Look below for the line with "[235,1038,259,1050] file ->" and the line with "[264,384,397,396] 26^2;(recommend: 10~50)". Copy exactly those two lines and every line between, but not the pictures.

**Material provided:**
=== Section Start ===

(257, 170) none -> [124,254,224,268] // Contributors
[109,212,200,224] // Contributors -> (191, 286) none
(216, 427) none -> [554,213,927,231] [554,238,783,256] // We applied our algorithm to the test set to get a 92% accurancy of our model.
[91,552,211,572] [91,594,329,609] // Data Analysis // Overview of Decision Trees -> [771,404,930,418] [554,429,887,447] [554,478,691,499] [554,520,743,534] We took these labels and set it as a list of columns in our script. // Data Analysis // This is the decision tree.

=== Section End ===
=== Section Start ===

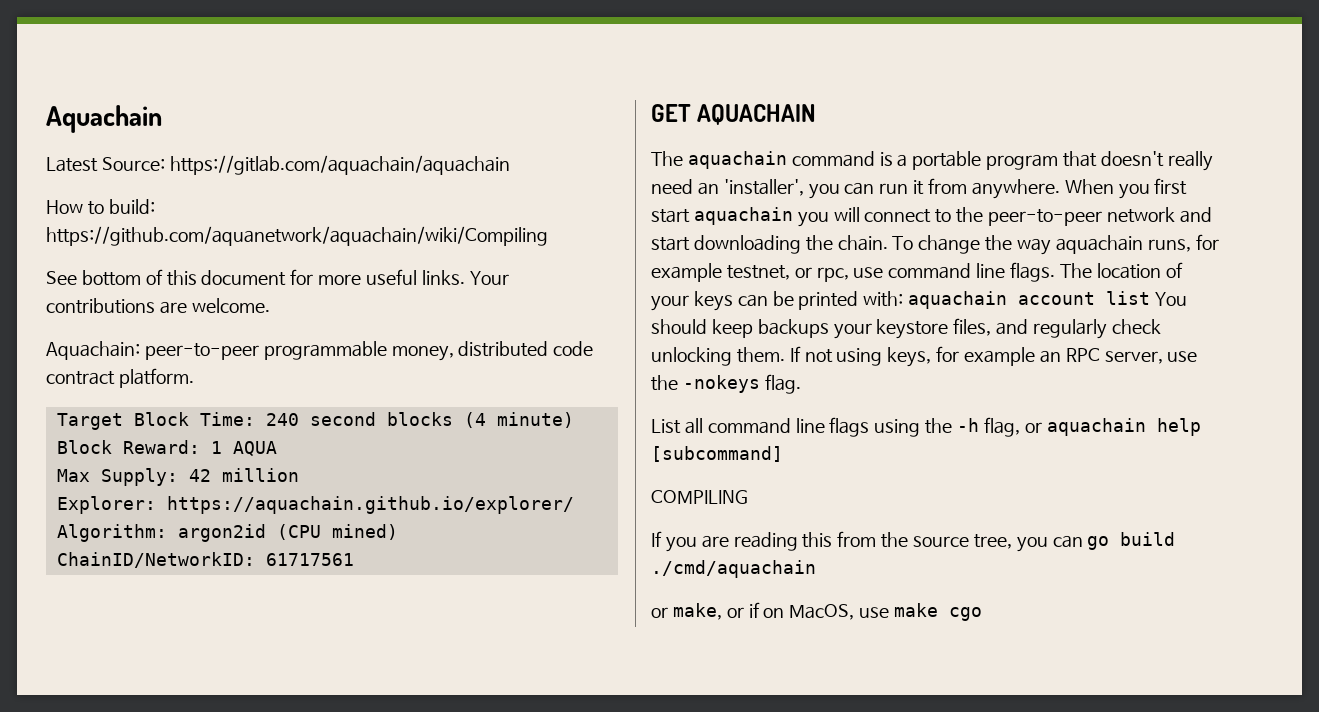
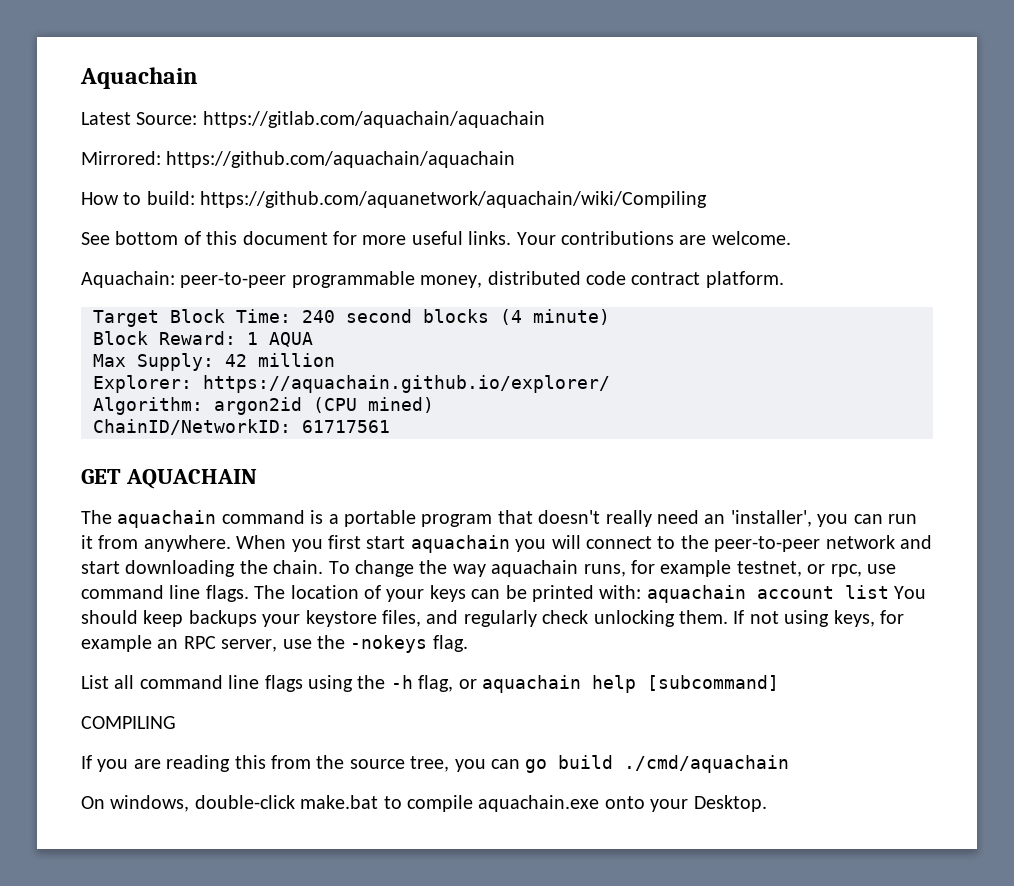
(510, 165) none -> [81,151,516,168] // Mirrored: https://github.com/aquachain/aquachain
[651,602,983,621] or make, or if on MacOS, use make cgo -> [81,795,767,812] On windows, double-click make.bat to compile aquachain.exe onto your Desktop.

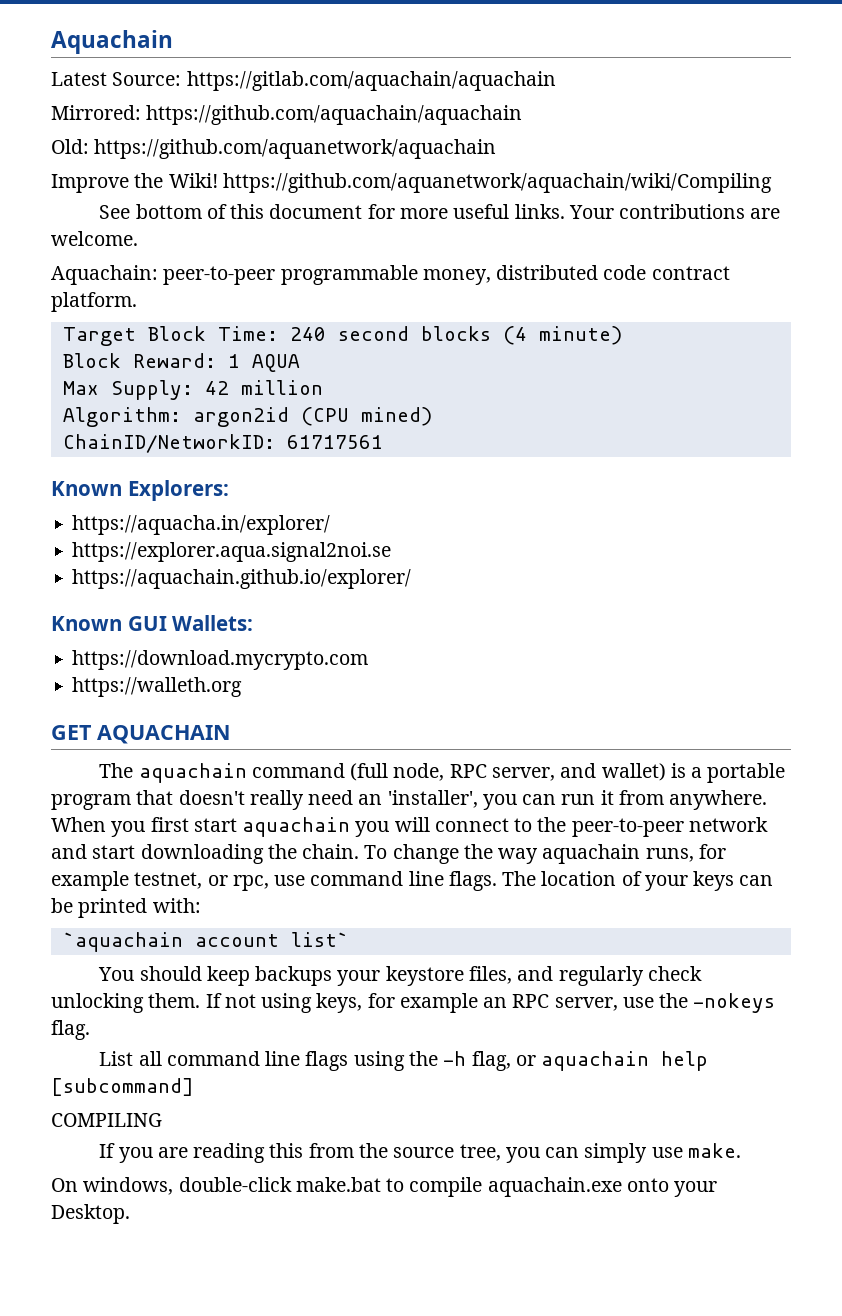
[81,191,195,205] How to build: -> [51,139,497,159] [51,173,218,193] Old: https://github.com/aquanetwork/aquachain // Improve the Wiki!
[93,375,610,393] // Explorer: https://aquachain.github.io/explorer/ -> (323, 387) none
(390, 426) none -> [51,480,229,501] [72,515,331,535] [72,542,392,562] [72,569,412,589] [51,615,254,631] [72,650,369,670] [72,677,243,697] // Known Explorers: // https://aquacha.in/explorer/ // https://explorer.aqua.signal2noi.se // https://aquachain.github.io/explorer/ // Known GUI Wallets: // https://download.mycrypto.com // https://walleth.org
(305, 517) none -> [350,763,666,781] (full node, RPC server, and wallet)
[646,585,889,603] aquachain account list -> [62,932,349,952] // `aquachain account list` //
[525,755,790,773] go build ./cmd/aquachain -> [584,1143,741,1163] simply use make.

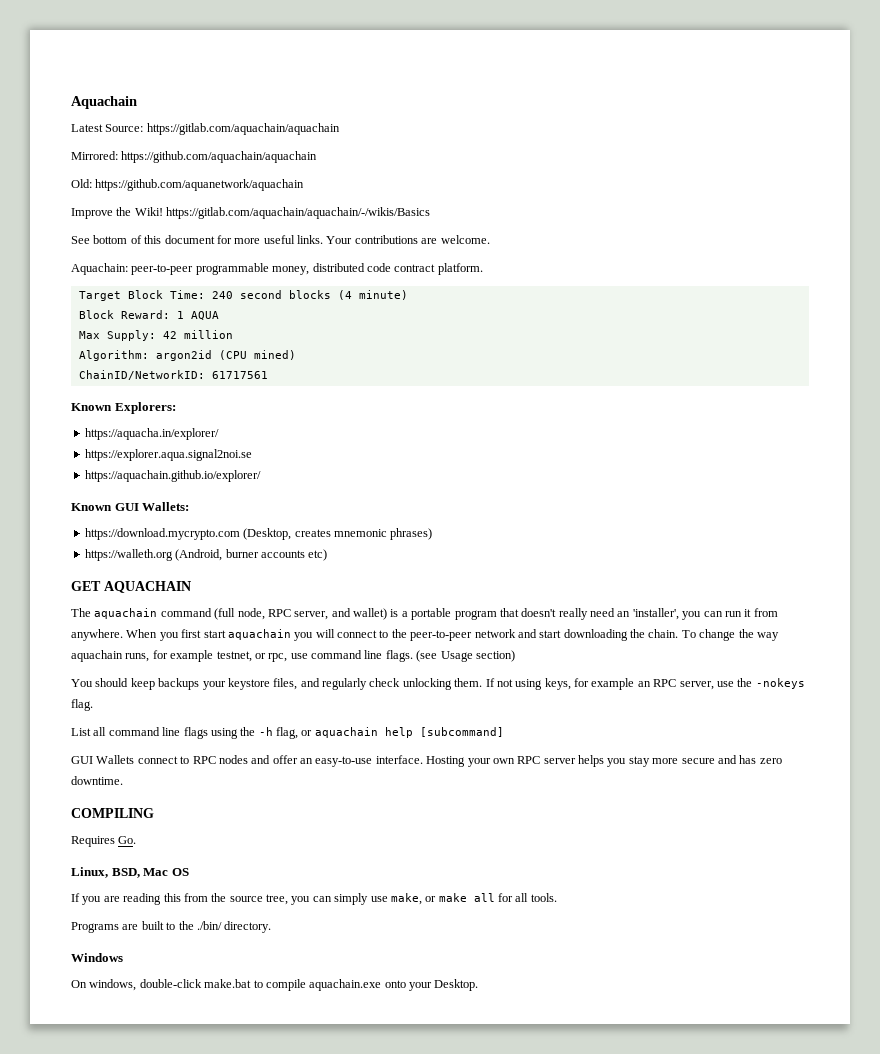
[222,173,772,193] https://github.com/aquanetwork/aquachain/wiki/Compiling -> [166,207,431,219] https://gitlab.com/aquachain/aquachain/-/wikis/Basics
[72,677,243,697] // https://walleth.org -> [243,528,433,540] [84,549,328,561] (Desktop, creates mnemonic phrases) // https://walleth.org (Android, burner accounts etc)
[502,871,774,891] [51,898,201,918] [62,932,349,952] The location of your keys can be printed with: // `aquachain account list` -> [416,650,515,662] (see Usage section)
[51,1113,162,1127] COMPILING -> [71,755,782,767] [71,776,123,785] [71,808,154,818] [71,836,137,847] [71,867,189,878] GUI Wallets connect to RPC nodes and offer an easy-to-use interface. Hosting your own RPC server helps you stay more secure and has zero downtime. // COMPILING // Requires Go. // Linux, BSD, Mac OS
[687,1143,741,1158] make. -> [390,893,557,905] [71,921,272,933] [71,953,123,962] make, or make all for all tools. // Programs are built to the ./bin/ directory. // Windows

=== Section End ===
=== Section Start ===

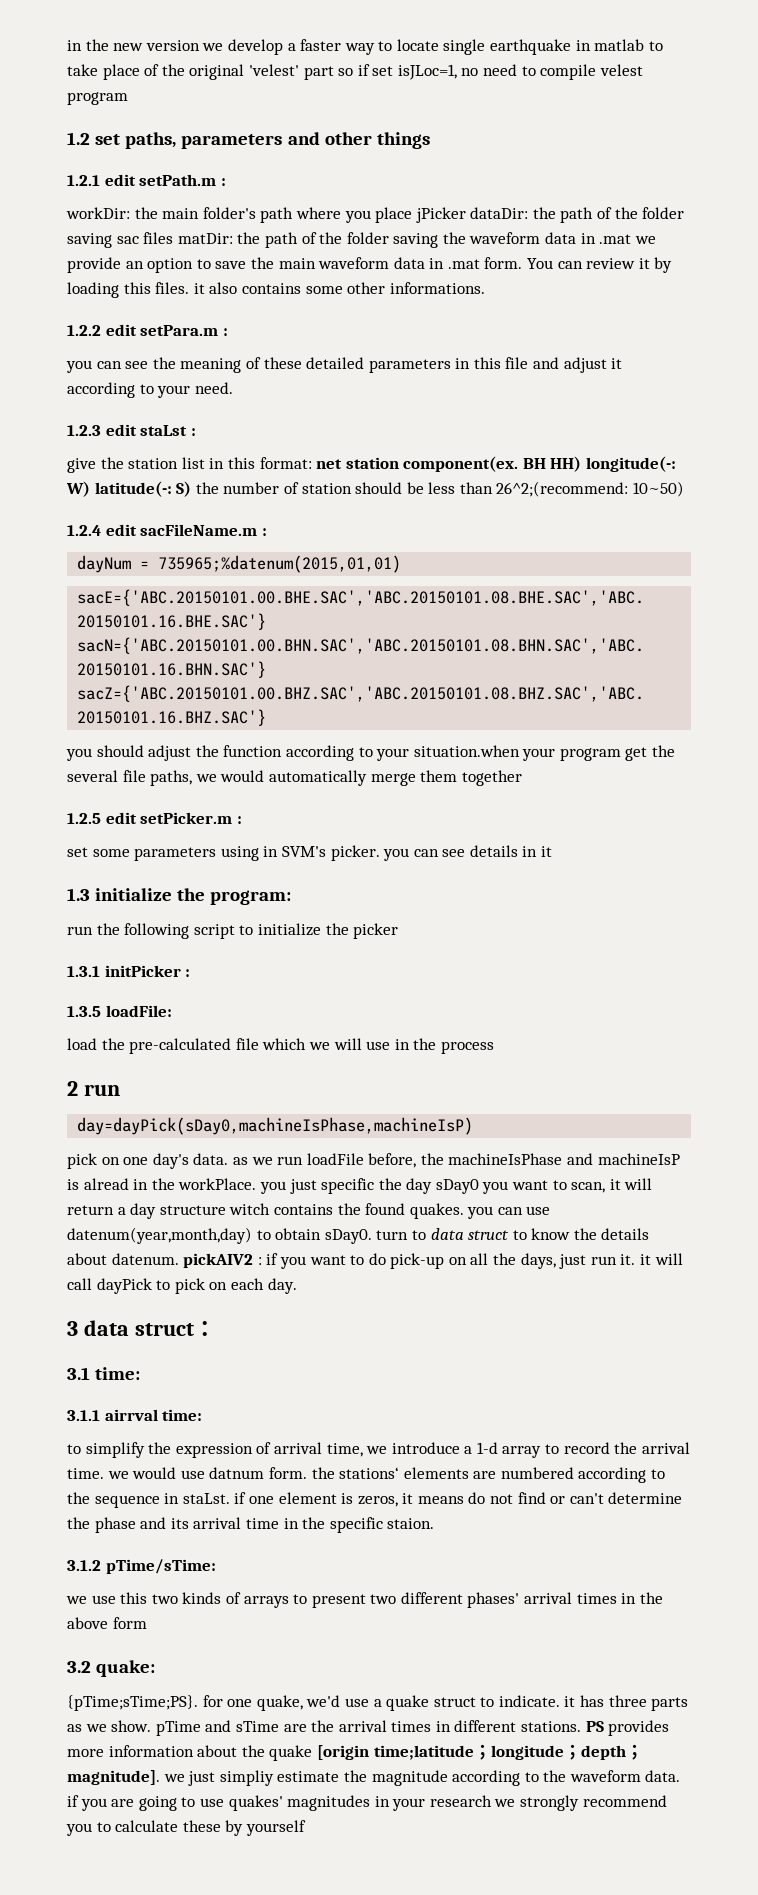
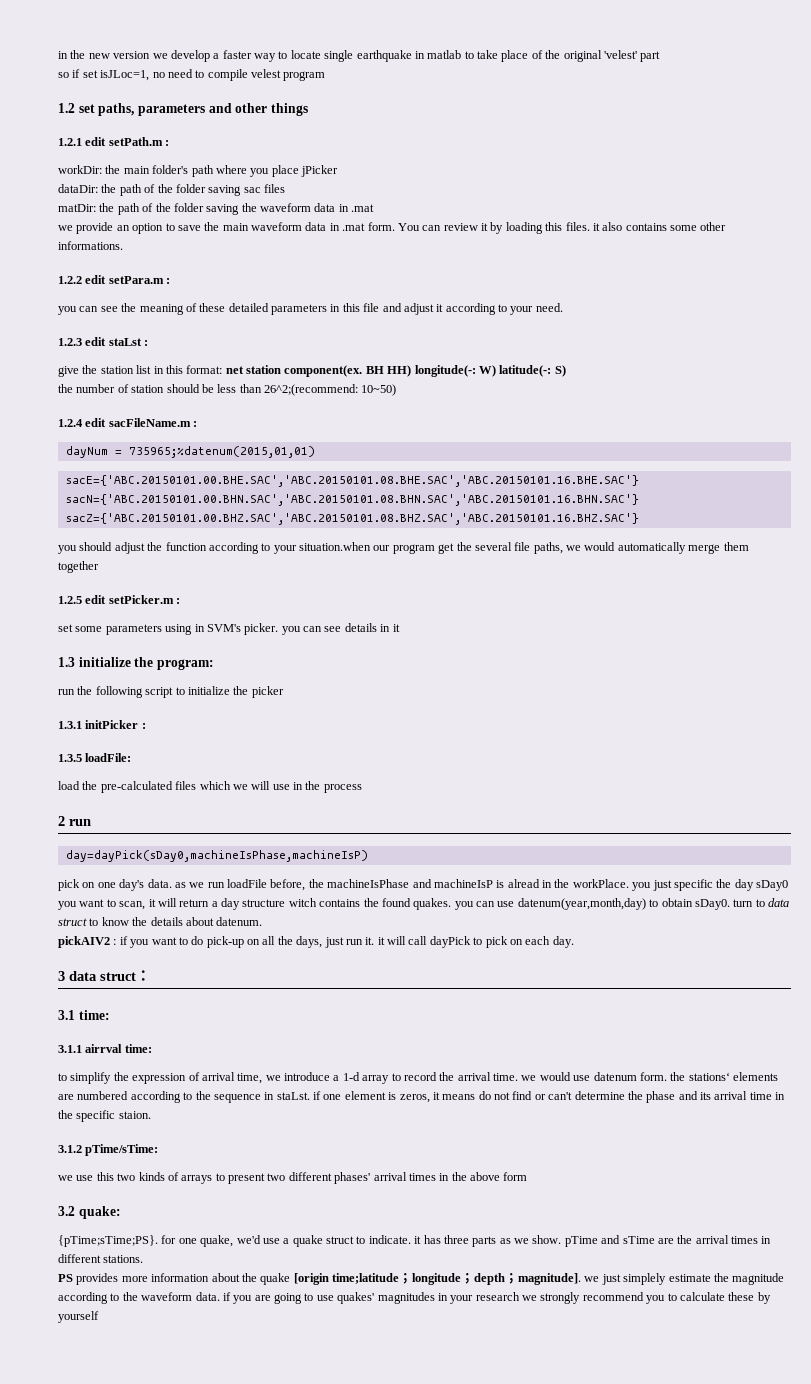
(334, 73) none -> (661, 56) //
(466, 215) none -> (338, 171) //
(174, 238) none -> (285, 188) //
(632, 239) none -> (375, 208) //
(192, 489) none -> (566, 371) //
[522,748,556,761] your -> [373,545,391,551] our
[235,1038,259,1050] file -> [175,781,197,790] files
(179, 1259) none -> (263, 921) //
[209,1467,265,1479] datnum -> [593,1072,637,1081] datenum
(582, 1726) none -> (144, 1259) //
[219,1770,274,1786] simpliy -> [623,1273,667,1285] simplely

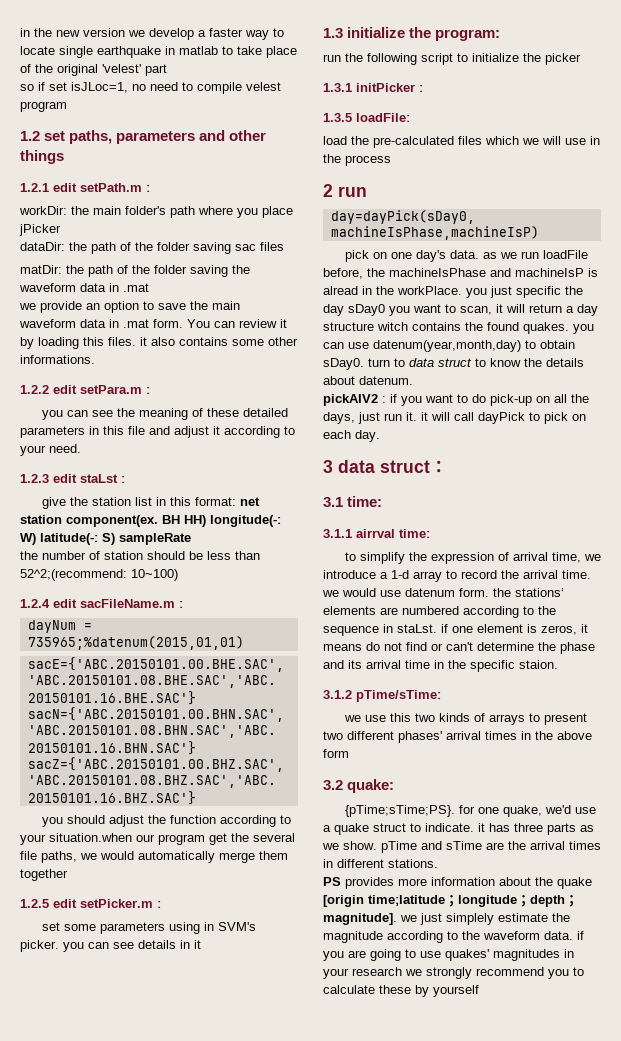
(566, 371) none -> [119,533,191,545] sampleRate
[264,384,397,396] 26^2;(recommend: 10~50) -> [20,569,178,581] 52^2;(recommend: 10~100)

=== Section End ===

**Answer to the exercise:**
[235,1038,259,1050] file -> [175,781,197,790] files
(179, 1259) none -> (263, 921) //
[209,1467,265,1479] datnum -> [593,1072,637,1081] datenum
(582, 1726) none -> (144, 1259) //
[219,1770,274,1786] simpliy -> [623,1273,667,1285] simplely

(566, 371) none -> [119,533,191,545] sampleRate
[264,384,397,396] 26^2;(recommend: 10~50) -> [20,569,178,581] 52^2;(recommend: 10~100)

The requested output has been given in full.